Task instructions ->
Search the data for the string "Tricity" and copy each line where it turns up.

Provided information ->
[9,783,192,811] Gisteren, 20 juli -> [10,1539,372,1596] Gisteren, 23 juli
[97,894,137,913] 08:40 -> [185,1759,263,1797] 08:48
--
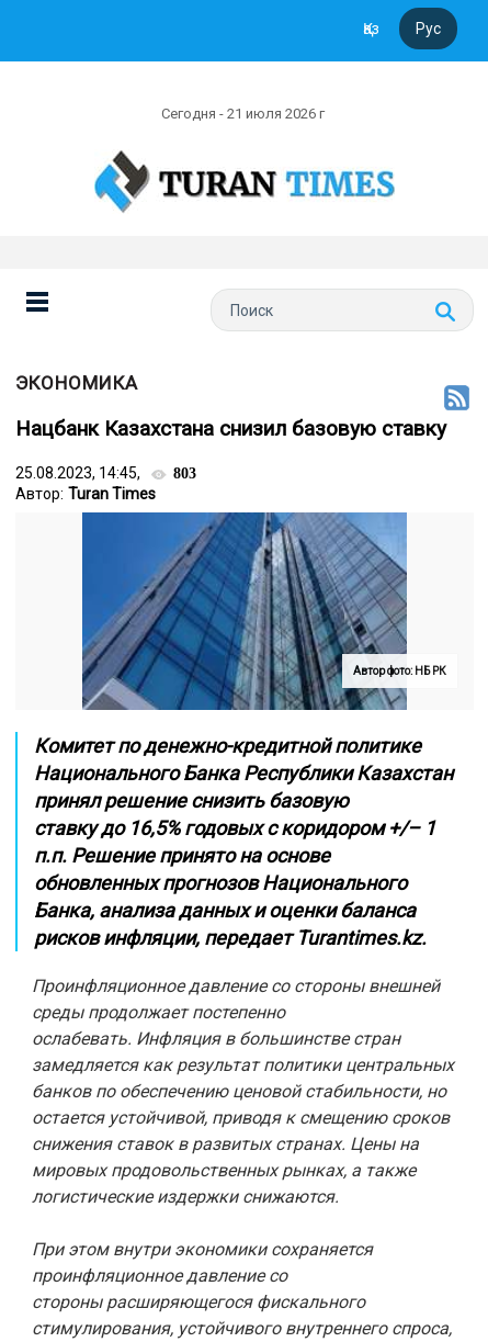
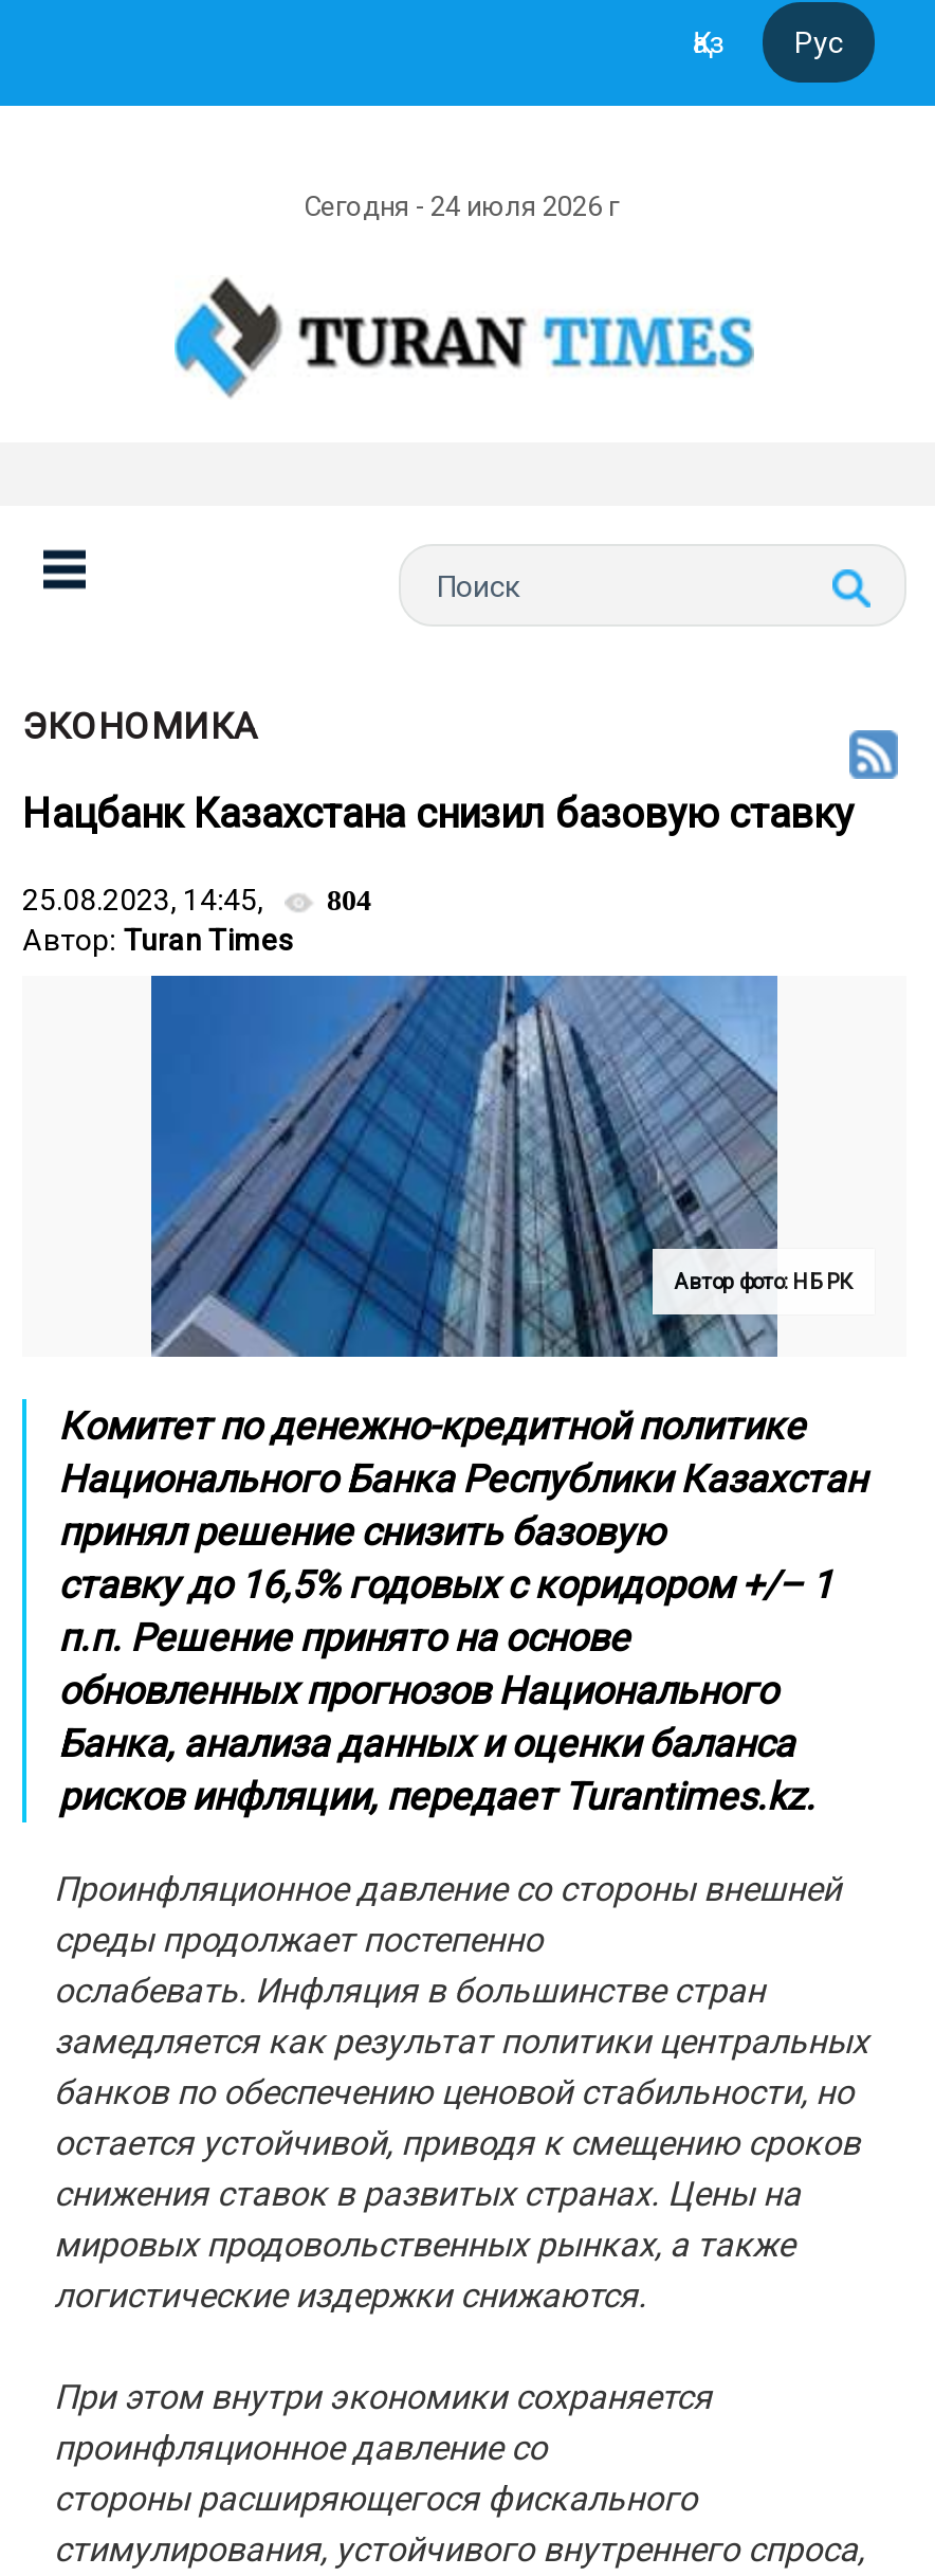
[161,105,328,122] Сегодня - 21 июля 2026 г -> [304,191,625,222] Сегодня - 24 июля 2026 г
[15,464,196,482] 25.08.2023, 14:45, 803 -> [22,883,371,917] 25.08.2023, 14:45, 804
==
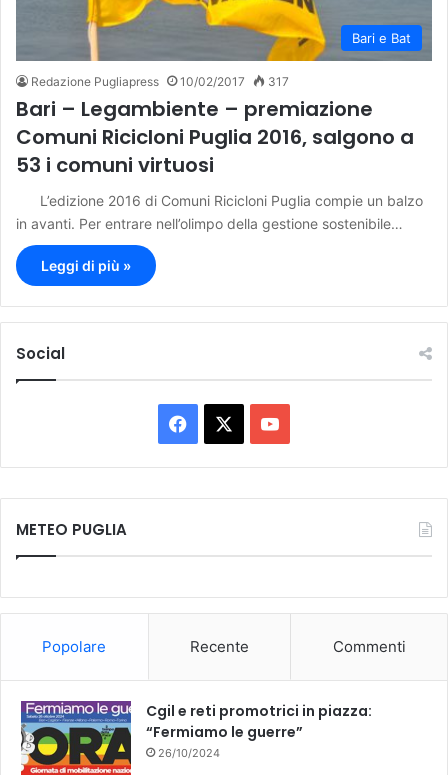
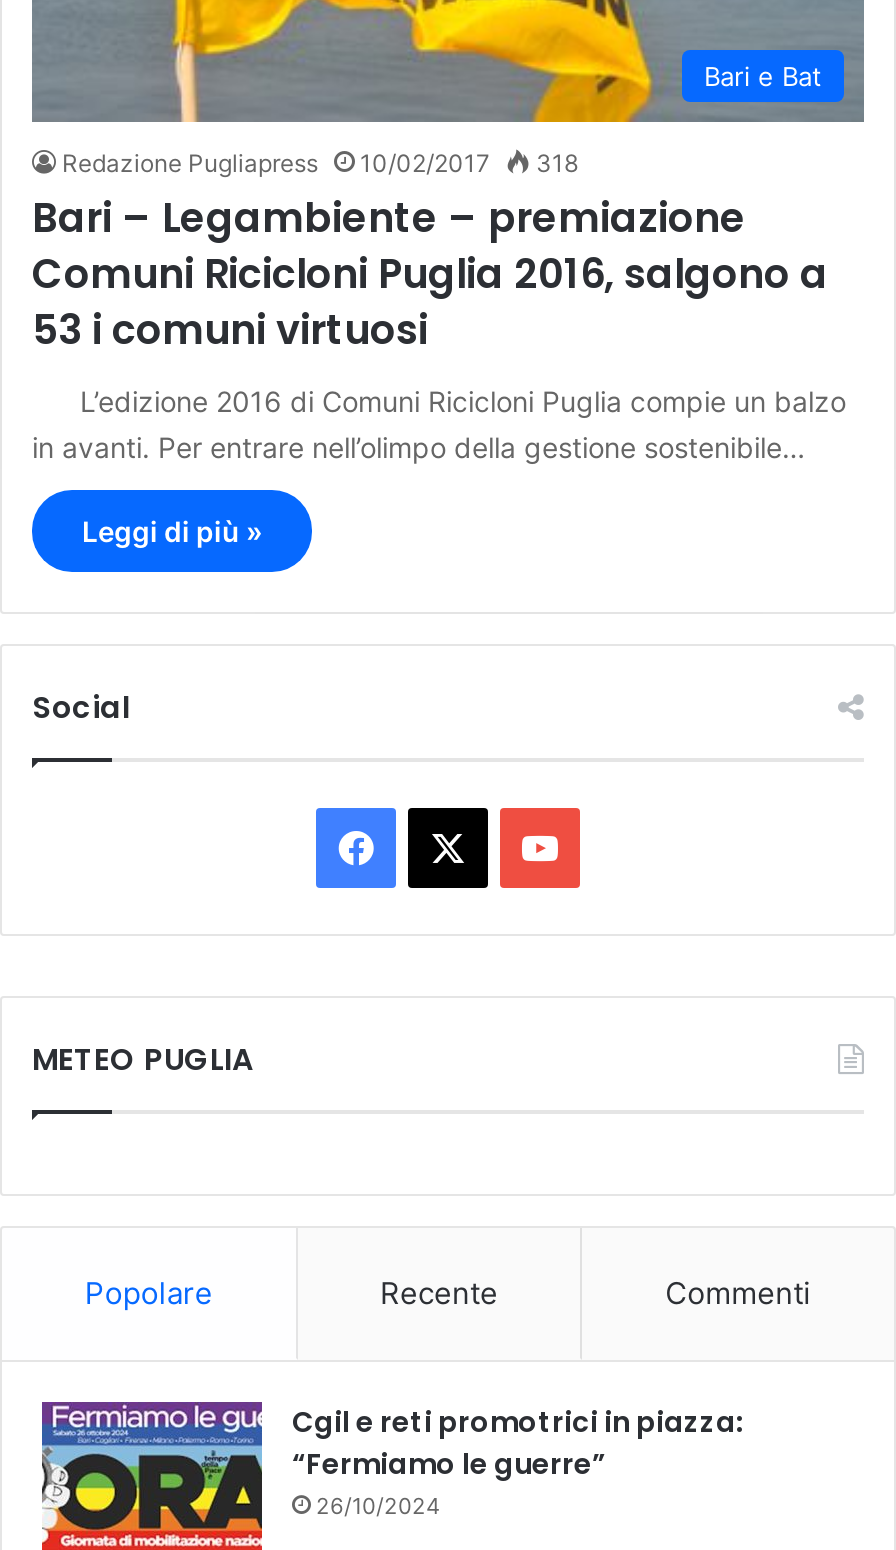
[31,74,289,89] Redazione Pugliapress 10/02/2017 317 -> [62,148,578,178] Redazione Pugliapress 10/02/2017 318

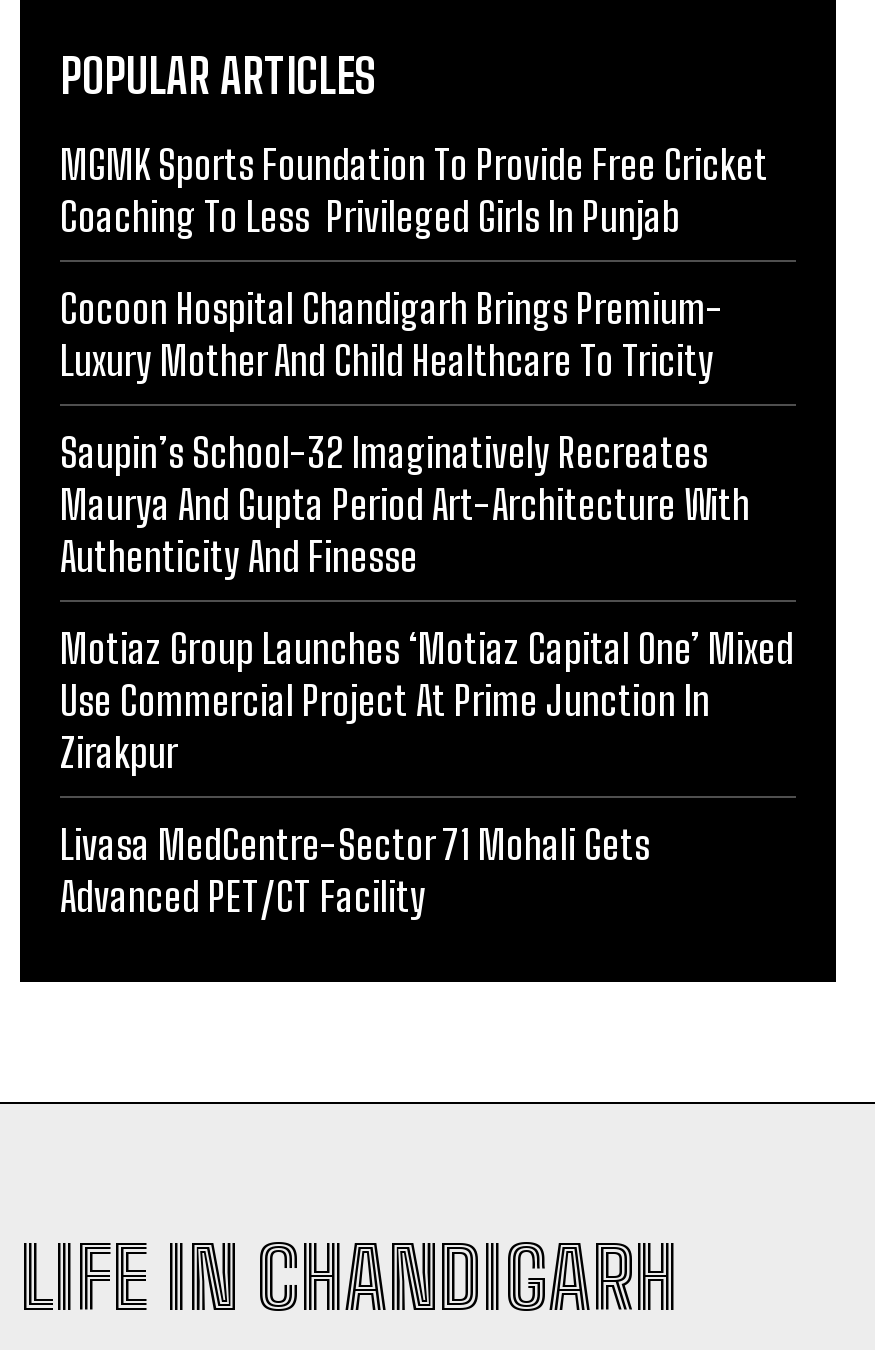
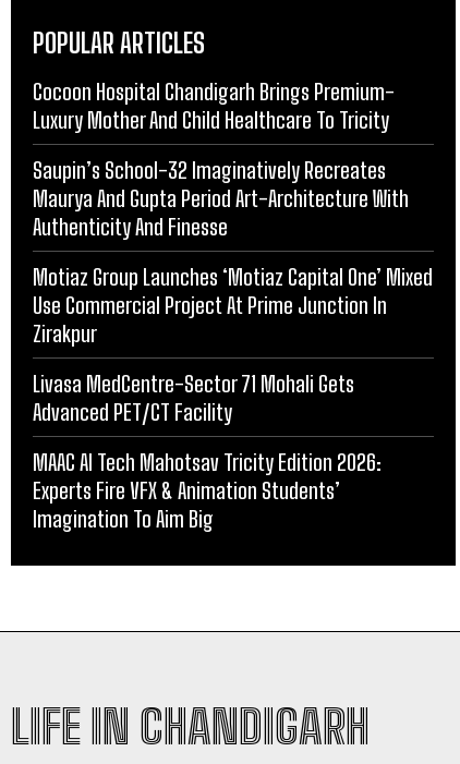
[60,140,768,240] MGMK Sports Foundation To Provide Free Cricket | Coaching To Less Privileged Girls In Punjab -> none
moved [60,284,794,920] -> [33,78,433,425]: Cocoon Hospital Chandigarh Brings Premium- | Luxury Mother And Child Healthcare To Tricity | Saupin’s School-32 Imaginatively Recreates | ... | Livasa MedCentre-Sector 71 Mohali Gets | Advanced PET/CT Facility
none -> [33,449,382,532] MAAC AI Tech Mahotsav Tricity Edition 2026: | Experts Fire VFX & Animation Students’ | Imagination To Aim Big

Written response ->
moved [60,284,794,920] -> [33,78,433,425]: Cocoon Hospital Chandigarh Brings Premium- | Luxury Mother And Child Healthcare To Tricity | Saupin’s School-32 Imaginatively Recreates | ... | Livasa MedCentre-Sector 71 Mohali Gets | Advanced PET/CT Facility
none -> [33,449,382,532] MAAC AI Tech Mahotsav Tricity Edition 2026: | Experts Fire VFX & Animation Students’ | Imagination To Aim Big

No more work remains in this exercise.